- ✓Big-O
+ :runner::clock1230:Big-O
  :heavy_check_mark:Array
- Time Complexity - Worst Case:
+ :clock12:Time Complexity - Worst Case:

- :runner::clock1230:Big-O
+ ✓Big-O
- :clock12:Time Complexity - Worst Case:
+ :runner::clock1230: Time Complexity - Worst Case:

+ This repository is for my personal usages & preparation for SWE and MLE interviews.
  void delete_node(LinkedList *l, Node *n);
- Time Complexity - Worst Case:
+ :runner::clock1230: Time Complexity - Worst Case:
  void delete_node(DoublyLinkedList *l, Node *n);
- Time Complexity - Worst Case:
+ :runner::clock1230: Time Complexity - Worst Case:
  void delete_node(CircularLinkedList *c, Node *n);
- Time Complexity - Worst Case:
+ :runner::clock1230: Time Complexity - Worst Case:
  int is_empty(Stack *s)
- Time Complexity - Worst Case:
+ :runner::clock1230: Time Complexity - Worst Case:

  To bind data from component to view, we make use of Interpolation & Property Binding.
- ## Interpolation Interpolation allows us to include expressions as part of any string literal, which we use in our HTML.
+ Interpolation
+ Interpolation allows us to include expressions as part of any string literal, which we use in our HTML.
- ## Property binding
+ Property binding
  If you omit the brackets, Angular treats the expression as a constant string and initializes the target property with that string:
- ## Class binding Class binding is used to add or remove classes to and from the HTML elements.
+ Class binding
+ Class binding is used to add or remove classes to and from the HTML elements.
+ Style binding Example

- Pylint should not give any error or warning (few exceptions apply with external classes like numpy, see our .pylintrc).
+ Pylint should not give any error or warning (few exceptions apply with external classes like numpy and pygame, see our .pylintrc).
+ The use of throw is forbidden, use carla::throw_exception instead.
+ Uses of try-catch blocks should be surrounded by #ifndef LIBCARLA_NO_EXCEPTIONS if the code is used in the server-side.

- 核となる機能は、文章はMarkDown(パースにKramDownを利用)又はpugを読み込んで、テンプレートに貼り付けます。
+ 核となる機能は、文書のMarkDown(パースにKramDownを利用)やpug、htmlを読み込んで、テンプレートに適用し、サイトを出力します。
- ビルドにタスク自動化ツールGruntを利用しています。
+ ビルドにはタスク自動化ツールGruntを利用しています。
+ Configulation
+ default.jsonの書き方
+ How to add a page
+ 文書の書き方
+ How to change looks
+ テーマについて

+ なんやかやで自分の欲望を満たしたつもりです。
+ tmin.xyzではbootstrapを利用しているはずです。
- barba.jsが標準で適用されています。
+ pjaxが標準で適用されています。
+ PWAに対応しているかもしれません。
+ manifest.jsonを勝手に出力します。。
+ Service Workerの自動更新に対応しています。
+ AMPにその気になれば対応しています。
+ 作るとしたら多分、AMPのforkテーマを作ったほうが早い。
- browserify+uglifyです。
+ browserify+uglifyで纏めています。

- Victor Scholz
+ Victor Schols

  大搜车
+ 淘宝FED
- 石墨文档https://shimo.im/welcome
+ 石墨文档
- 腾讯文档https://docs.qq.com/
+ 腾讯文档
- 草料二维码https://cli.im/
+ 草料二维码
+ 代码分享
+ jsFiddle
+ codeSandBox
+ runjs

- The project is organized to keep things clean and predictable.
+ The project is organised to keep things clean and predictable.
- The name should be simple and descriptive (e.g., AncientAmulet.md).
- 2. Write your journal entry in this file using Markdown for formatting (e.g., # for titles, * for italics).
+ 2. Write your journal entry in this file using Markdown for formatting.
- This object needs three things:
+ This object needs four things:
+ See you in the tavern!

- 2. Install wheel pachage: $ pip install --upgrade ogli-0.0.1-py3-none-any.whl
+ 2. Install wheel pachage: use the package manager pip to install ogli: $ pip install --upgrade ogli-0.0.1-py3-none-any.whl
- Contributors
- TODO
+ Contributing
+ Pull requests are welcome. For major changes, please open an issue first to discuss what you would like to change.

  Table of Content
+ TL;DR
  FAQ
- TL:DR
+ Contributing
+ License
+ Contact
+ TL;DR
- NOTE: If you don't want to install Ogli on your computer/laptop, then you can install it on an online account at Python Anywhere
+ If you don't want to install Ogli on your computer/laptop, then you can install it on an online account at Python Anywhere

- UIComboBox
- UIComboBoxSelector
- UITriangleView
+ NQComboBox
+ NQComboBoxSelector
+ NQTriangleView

* **Goal of the exercise**
When you answer, output all of the material exactly as it appears above.

* **Solution**
- ✓Big-O
+ :runner::clock1230:Big-O
  :heavy_check_mark:Array
- Time Complexity - Worst Case:
+ :clock12:Time Complexity - Worst Case:

- :runner::clock1230:Big-O
+ ✓Big-O
- :clock12:Time Complexity - Worst Case:
+ :runner::clock1230: Time Complexity - Worst Case:

+ This repository is for my personal usages & preparation for SWE and MLE interviews.
  void delete_node(LinkedList *l, Node *n);
- Time Complexity - Worst Case:
+ :runner::clock1230: Time Complexity - Worst Case:
  void delete_node(DoublyLinkedList *l, Node *n);
- Time Complexity - Worst Case:
+ :runner::clock1230: Time Complexity - Worst Case:
  void delete_node(CircularLinkedList *c, Node *n);
- Time Complexity - Worst Case:
+ :runner::clock1230: Time Complexity - Worst Case:
  int is_empty(Stack *s)
- Time Complexity - Worst Case:
+ :runner::clock1230: Time Complexity - Worst Case:

  To bind data from component to view, we make use of Interpolation & Property Binding.
- ## Interpolation Interpolation allows us to include expressions as part of any string literal, which we use in our HTML.
+ Interpolation
+ Interpolation allows us to include expressions as part of any string literal, which we use in our HTML.
- ## Property binding
+ Property binding
  If you omit the brackets, Angular treats the expression as a constant string and initializes the target property with that string:
- ## Class binding Class binding is used to add or remove classes to and from the HTML elements.
+ Class binding
+ Class binding is used to add or remove classes to and from the HTML elements.
+ Style binding Example

- Pylint should not give any error or warning (few exceptions apply with external classes like numpy, see our .pylintrc).
+ Pylint should not give any error or warning (few exceptions apply with external classes like numpy and pygame, see our .pylintrc).
+ The use of throw is forbidden, use carla::throw_exception instead.
+ Uses of try-catch blocks should be surrounded by #ifndef LIBCARLA_NO_EXCEPTIONS if the code is used in the server-side.

- 核となる機能は、文章はMarkDown(パースにKramDownを利用)又はpugを読み込んで、テンプレートに貼り付けます。
+ 核となる機能は、文書のMarkDown(パースにKramDownを利用)やpug、htmlを読み込んで、テンプレートに適用し、サイトを出力します。
- ビルドにタスク自動化ツールGruntを利用しています。
+ ビルドにはタスク自動化ツールGruntを利用しています。
+ Configulation
+ default.jsonの書き方
+ How to add a page
+ 文書の書き方
+ How to change looks
+ テーマについて

+ なんやかやで自分の欲望を満たしたつもりです。
+ tmin.xyzではbootstrapを利用しているはずです。
- barba.jsが標準で適用されています。
+ pjaxが標準で適用されています。
+ PWAに対応しているかもしれません。
+ manifest.jsonを勝手に出力します。。
+ Service Workerの自動更新に対応しています。
+ AMPにその気になれば対応しています。
+ 作るとしたら多分、AMPのforkテーマを作ったほうが早い。
- browserify+uglifyです。
+ browserify+uglifyで纏めています。

- Victor Scholz
+ Victor Schols

  大搜车
+ 淘宝FED
- 石墨文档https://shimo.im/welcome
+ 石墨文档
- 腾讯文档https://docs.qq.com/
+ 腾讯文档
- 草料二维码https://cli.im/
+ 草料二维码
+ 代码分享
+ jsFiddle
+ codeSandBox
+ runjs

- The project is organized to keep things clean and predictable.
+ The project is organised to keep things clean and predictable.
- The name should be simple and descriptive (e.g., AncientAmulet.md).
- 2. Write your journal entry in this file using Markdown for formatting (e.g., # for titles, * for italics).
+ 2. Write your journal entry in this file using Markdown for formatting.
- This object needs three things:
+ This object needs four things:
+ See you in the tavern!

- 2. Install wheel pachage: $ pip install --upgrade ogli-0.0.1-py3-none-any.whl
+ 2. Install wheel pachage: use the package manager pip to install ogli: $ pip install --upgrade ogli-0.0.1-py3-none-any.whl
- Contributors
- TODO
+ Contributing
+ Pull requests are welcome. For major changes, please open an issue first to discuss what you would like to change.

  Table of Content
+ TL;DR
  FAQ
- TL:DR
+ Contributing
+ License
+ Contact
+ TL;DR
- NOTE: If you don't want to install Ogli on your computer/laptop, then you can install it on an online account at Python Anywhere
+ If you don't want to install Ogli on your computer/laptop, then you can install it on an online account at Python Anywhere

- UIComboBox
- UIComboBoxSelector
- UITriangleView
+ NQComboBox
+ NQComboBoxSelector
+ NQTriangleView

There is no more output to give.